En effet, on assiste parfois à ce que l’on pourrait nommer des dérives
sectaires, notamment lorsque des brochures ne sont plus compréhensibles
que par celles et ceux qui les écrivent et leurs ami/es. Il s’agit alors
d’une forme de « sécession » qui n’a plus rien de révolutionnaire,
puisqu’au lieu d’agir sur le monde, il ne s’agit plus que de vivre
« en-dehors » de celui-ci, ce qui constitue encore une illusion. Car à
force d’exagérer dans le rafistolage on finit par devenir illisibles,
autant dire que certaines formes d’utilisations du langage ne sortiront
jamais du petit milieu qui les a créées. Ainsi, nous pensons que ceux
qui croient créer un langage « libéré » se fourvoient encore. Si demain
tout ce qui sortait des initiatives révolutionnaires écrites (tracts,
affiches, brochures, livres, journaux…) était écrit de façon
identitaire, non-genrée, non-spéciste, non-agiste, non-validiste (et
autres ismes à l’infini…), plutôt que d’être un moyen pour communiquer,
notre langage deviendrait une barrière qui nous séparerait du reste de
l’humanité. Totalement coupés du monde, il ne nous resterait alors plus
grand chose à faire, à part se faire réprimer dans l’isolement total
(car en effet, qui se soucie de la répression exercée contre des petites
minorités volontairement sectaires ?).
Notre but n’est pas de nous isoler sur un territoire vierge avec tous
nos copain/ines pour y parler notre novlangue identitaire et vivre nos
rapports soi-disant « libérés », notre but est d’attaquer la domination
partout où elle se trouve. Il faut se rendre compte que nous vivons dans
un monde sans évasion possible. Qu’il n’y a pas d’ailleurs où guérir
d’ici, pas d’oasis ou de plage de liberté possible tant qu’existeront le
Capital, l’Etat et les divers rapports de domination qui les
maintiennent. Nous sommes obligés de combattre ce monde en son sein,
avec toutes les contradictions, limites et difficultés que cela
comporte. Mais survivre n’implique-t-il pas déjà une quantité
insoutenable de compromis ? C’est pour cela que nous embrassons la
proposition révolutionnaire et internationaliste, et rejetons les
alternatives et les diverses pseudo-autonomies locales, qui ne sont que
des échelles réduites de ce monde de merde.

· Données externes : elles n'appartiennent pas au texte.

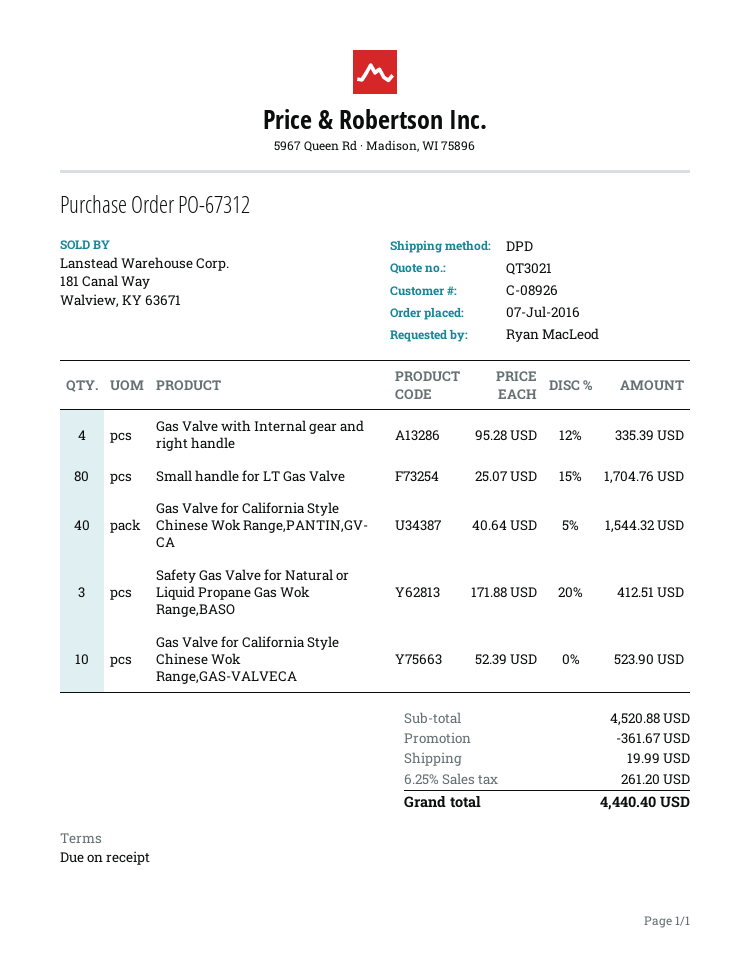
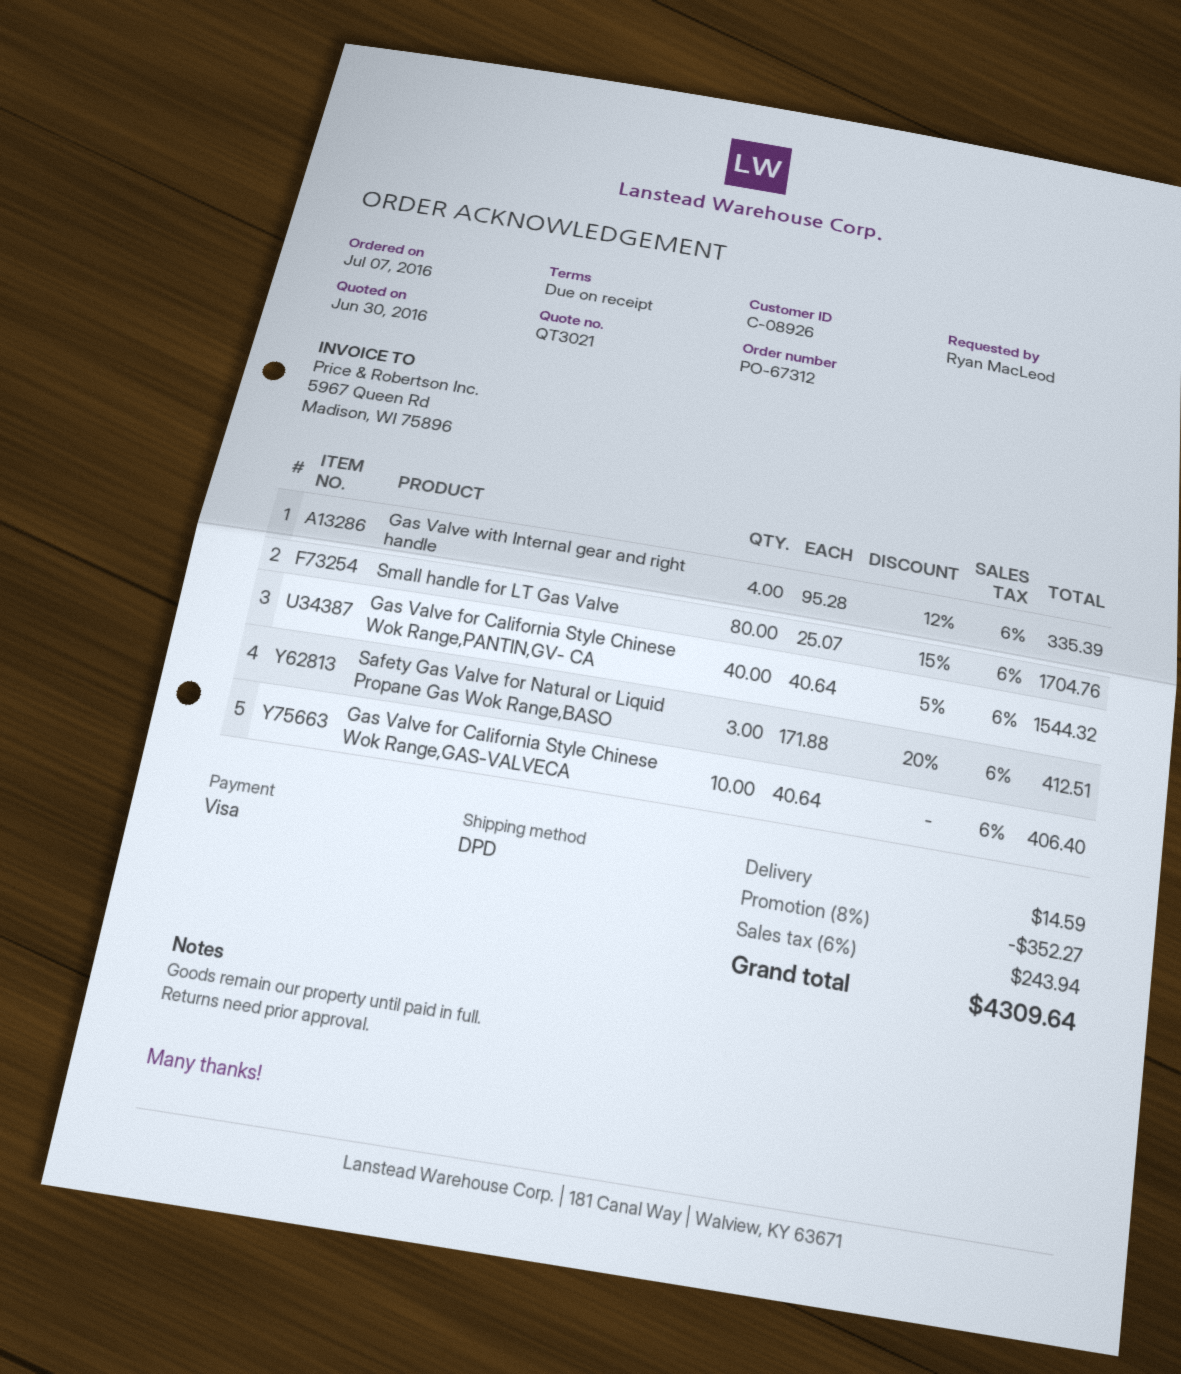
Gas Valve for California Style Chinese Wok Range,GAS-VALVECA: 10 x 52.39 = 523.90 -> 10 x 40.64 = 406.40
discount: 361.67 -> 352.27
shipping: 19.99 -> 14.59
tax: 6.25% = 261.20 -> 6% = 243.94
total: 4440.40 -> 4309.64

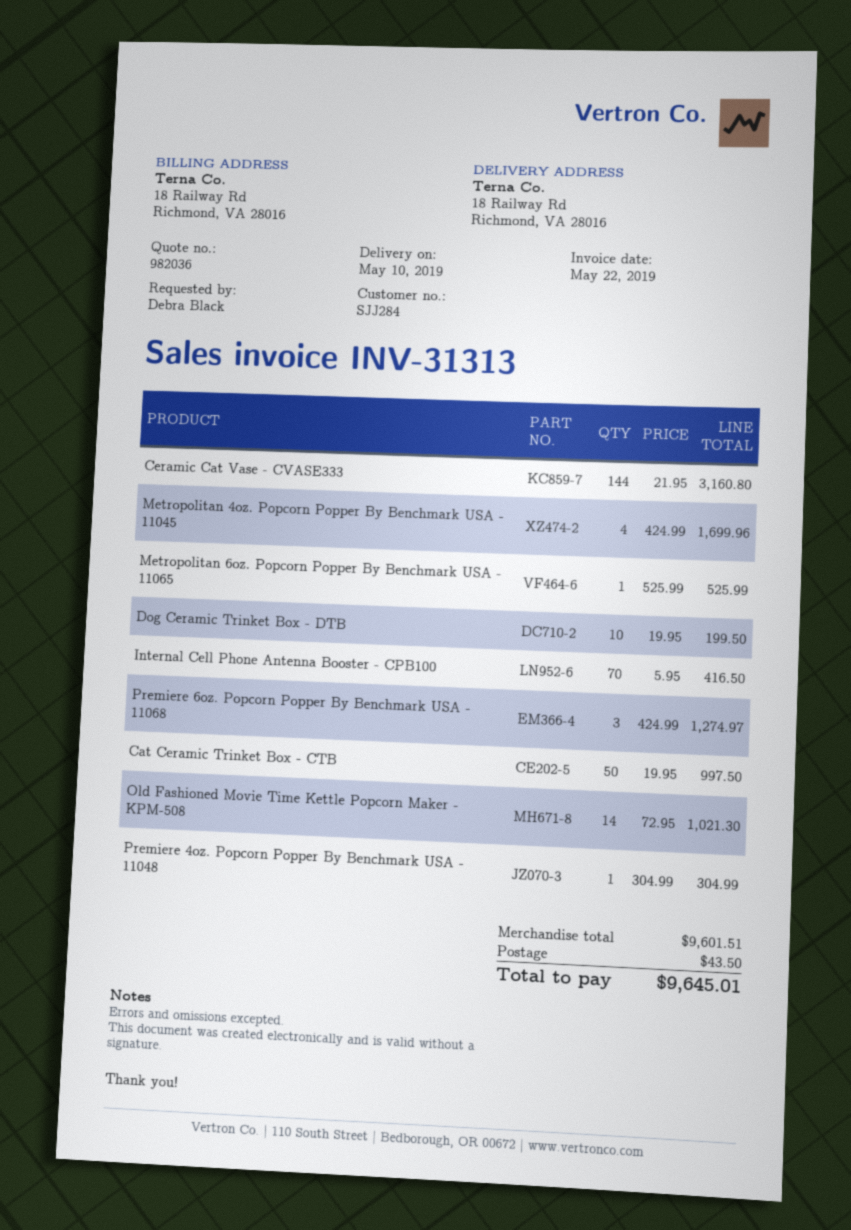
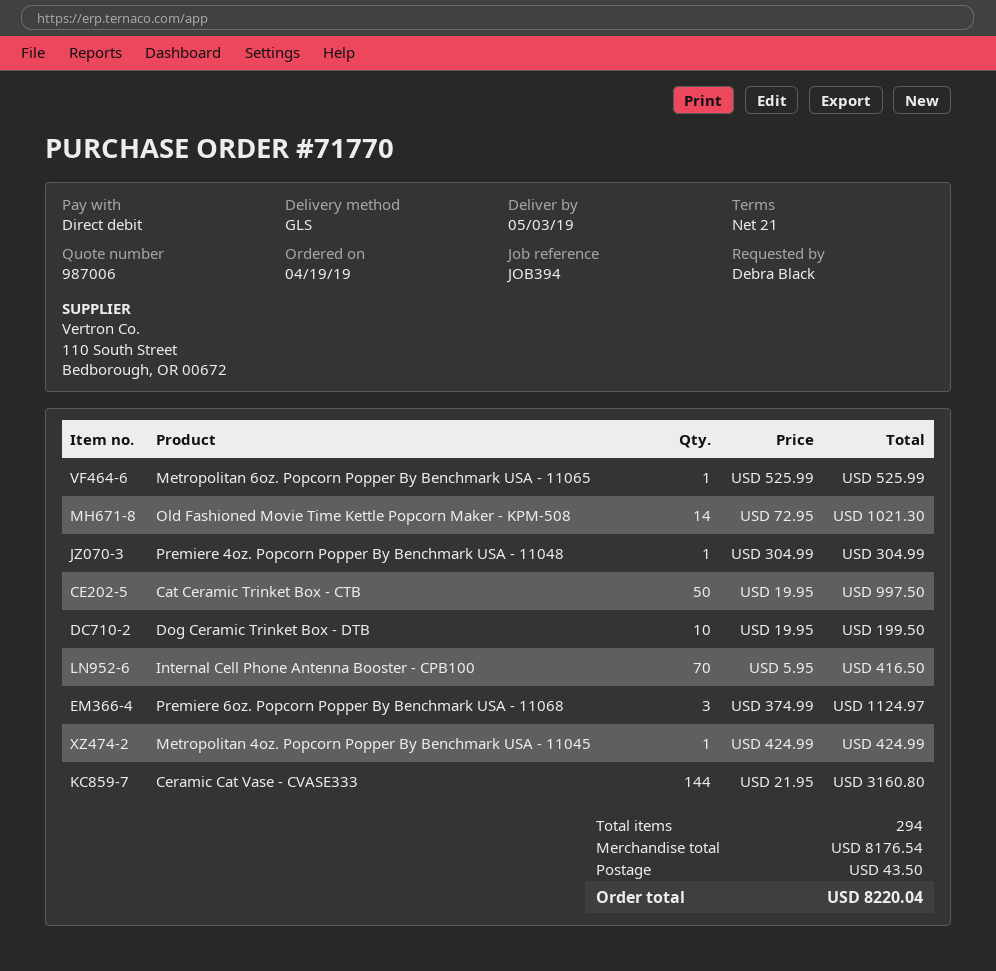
quote number: 982036 -> 987006
delivery date: 2019-05-10 -> 2019-05-03
Metropolitan 4oz. Popcorn Popper By Benchmark USA - 11045: 4 x 424.99 = 1699.96 -> 1 x 424.99 = 424.99
Premiere 6oz. Popcorn Popper By Benchmark USA - 11068: 3 x 424.99 = 1274.97 -> 3 x 374.99 = 1124.97
subtotal: 9601.51 -> 8176.54
total: 9645.01 -> 8220.04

Aussi, nous refusons que des compagnon/nes se reposent dans l’ombre
d’autres compagnon/nes, soi-disant mieux armé/es qu’elles/eux, plus
âgé/es, plus expérimenté/es ou plus rhéteur/trices. Nous appelons donc
chacun/e à se débarrasser de ses figures tutélaires et à se prendre en
main, autant que nous appelons ces figures tutélaires à cesser de
profiter et à se débarrasser de leurs rôles lorsqu’ils sont
involontairement acquis (souvent le produit de l’inconsistance des
autres), et à se faire foutre dans le cas contraire. Car nous refusons
d’évoluer dans un milieu politico-mafieux.

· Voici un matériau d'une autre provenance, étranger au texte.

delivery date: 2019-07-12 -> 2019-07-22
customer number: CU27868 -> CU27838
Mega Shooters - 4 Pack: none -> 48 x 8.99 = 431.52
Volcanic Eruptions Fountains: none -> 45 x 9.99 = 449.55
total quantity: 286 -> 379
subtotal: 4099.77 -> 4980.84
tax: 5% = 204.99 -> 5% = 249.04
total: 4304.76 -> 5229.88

Être anarchiste ou révolutionnaire n’est pas pour nous une posture, une
opinion, un art ou une culture. Il n’y a pas de look anarchiste, pas
d’identité, pas de signes de reconnaissance. Être anarchiste signifie
lutter et combattre la domination, avec ses bras, ses jambes, son cœur
et son cerveau, avec les conséquences négatives comme positives que cela
implique. Être anarchiste ne consiste pas à affirmer des positions
antagonistes de principe et à lire quelques bouquins aux couvertures
rouges et noires, ni même à porter quelques opinions choc sur des tables
de presse, dans les universités de la bourgeoisie, sur internet ou dans
des squats fermés physiquement et/ou mentalement au monde extérieur. Ce
même monde que tant prétendent vouloir révolutionner, sans pour autant
tirer les conséquences de leurs postures de rebelles confortablement
installés dans leurs habitudes, et reléguant la destruction à quelques
slogans et gros titres sans conséquences.

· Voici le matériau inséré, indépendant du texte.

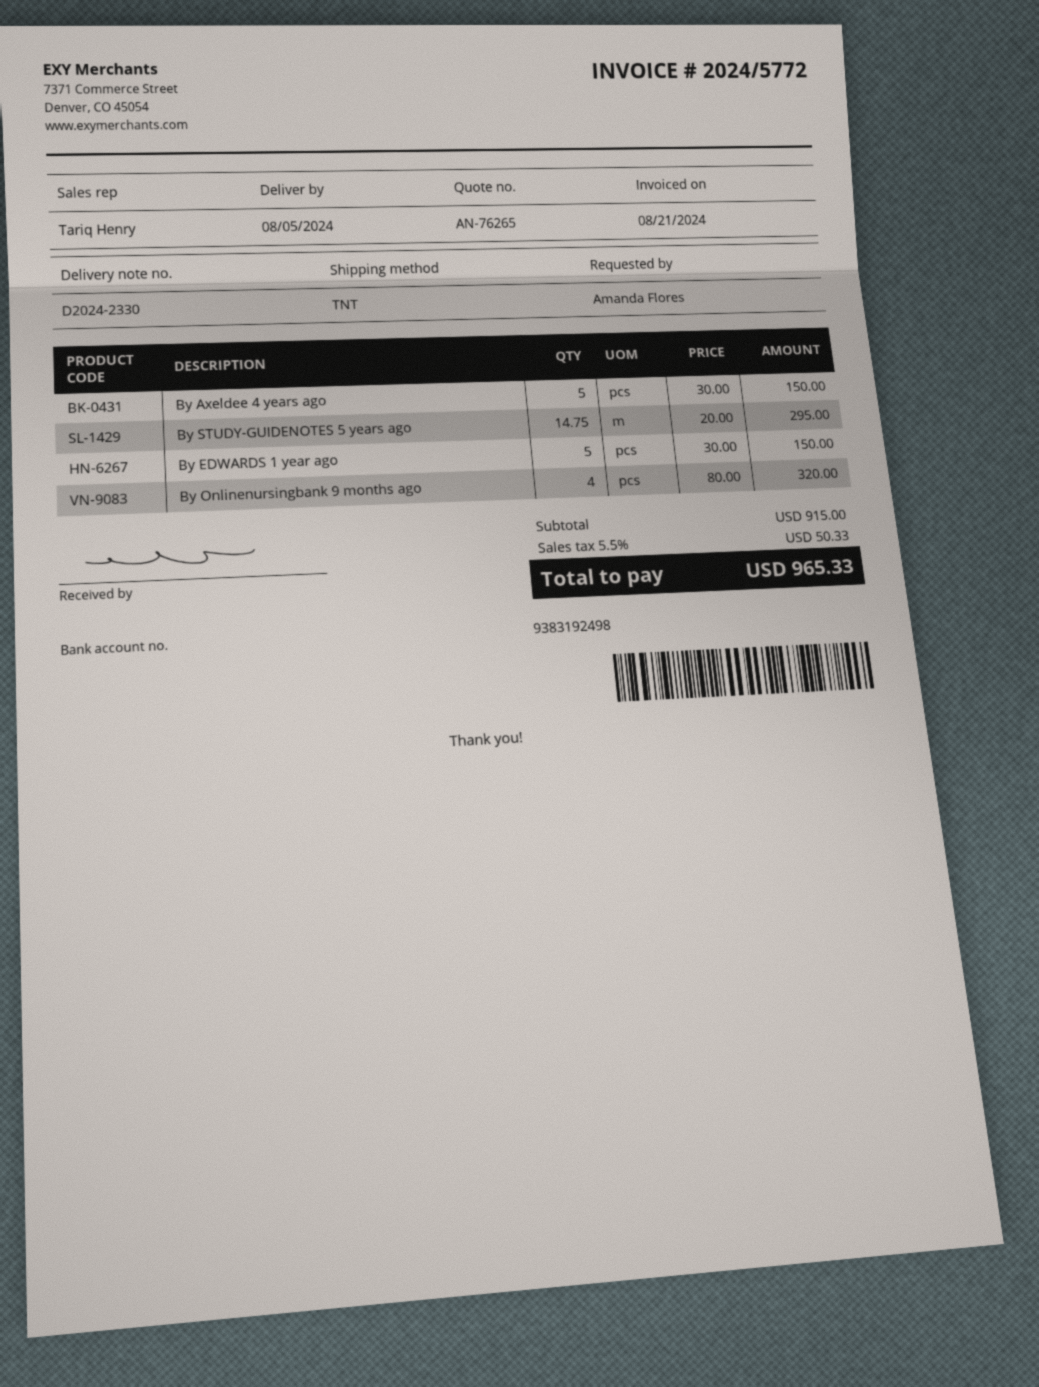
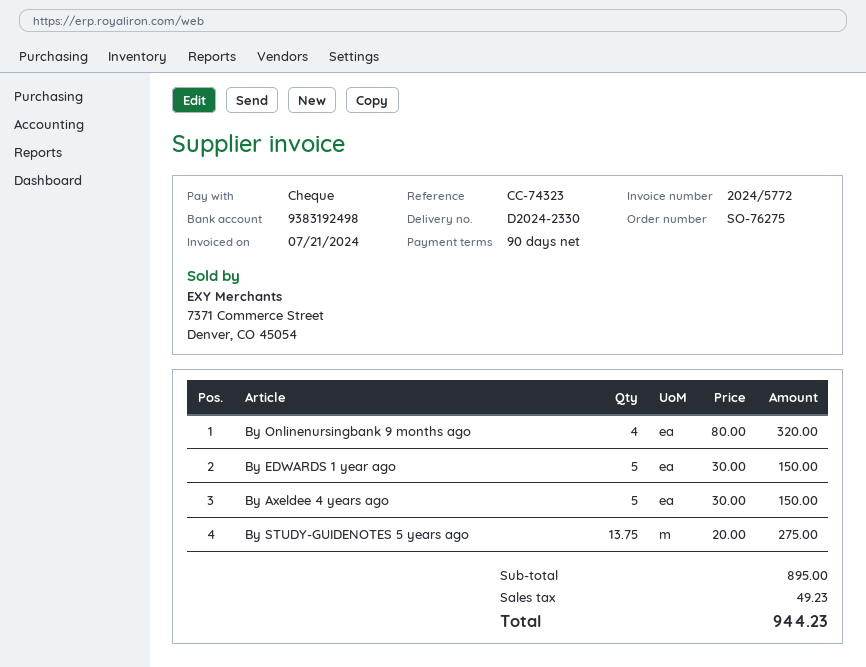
invoice date: 2024-08-21 -> 2024-07-21
By STUDY-GUIDENOTES 5 years ago: 14.75 x 20.00 = 295.00 -> 13.75 x 20.00 = 275.00
subtotal: 915.00 -> 895.00
tax: 50.33 -> 49.23
total: 965.33 -> 944.23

Mais il ne s’agit pas non plus de se contenter de l’action pure et
simple, pour notre petit plaisir hédoniste ou pour défouler nos
frustrations en exaltant la seule « beauté du geste » comme des
futuristes des temps nouveaux. Il ne s’agit pas non plus d’une agitation
qui consisterait à informer ou venir en aide aux exploités, car les
anarchistes ne sont pas des journalistes alternatifs, des humanistes ou
des âmes pieuses et altruistes. En effet, nos actes sont tous réalisés
par intérêt, pas par sympathie ni pour rembourser une dette morale,
sociale ou intellectuelle. Nous ne nous battons pas pour les pauvres ou à
leur service, mais contre la pauvreté. Pas pour les sans-papiers, mais
contre les papiers, les Etats et les frontières. Pas pour les
prisonniers, mais pour en finir avec toutes les prisons et la justice.
Nos intérêts sont tout ce qui contribue à accentuer les conflictualités
au sein de la société sans la reproduire en même temps. Notre objectif
étant de faire le coup de poing avec les rapports de domination dans la
société et d’y insuffler par nos interventions diverses des perspectives
réelles et affichées, comme la révolution et la victoire, tout en
portant un message antisocial intelligible au sein de la guerre sociale
en cours depuis toujours.
Tout cela sans croire que ces objectifs n’appartiennent qu’à nous, ou
bien qu’ils le doivent. Qui croit encore sérieusement en un mouvement
anarchiste (armé ou non) qui se suffirait à lui-même et réussirait à
vaincre l’État sur son terrain militaire et stratégique (ou sur un
terrain social par le biais d’une imaginaire opinion publique devant
laquelle il faudrait présenter patte blanche), qui veut encore y
croire ? D’abord à cause de l’évidente asymétrie, ensuite parce que nous
pensons que nos seules victoires proviendront de tensions sociales
insurrectionnelles qui ne pourront jamais reposer que sur nous-mêmes et
notre évidente faiblesse numérique. Il faut être capable d’abandonner
les mythes anciens de révolutions anarchistes pures et parfaites et
embrasser les possibilités telles qu’elles se présentent à nous, tout en
restant fidèles à nous-mêmes, c’est-à-dire sans céder aux sirènes du
populisme et du possibilisme.
De nos jours, les anarchistes ne peuvent pas prétendre à mieux qu’à la
construction d’une minorité agissante avec une réelle capacité
d’intervention, de destruction, mais aussi de construction. Construction
non pas d’un nouveau monde angélique ou d’alternatives, ou de « formes
de vies », mais d’initiatives, de harcèlement, d’agitation, d’attaques,
de continuité, d’approfondissement, de capacités techniques et
théoriques réelles. Car nous voulons véritablement la révolution, pas
nous contenter d’un romantisme agréable mais inconséquent.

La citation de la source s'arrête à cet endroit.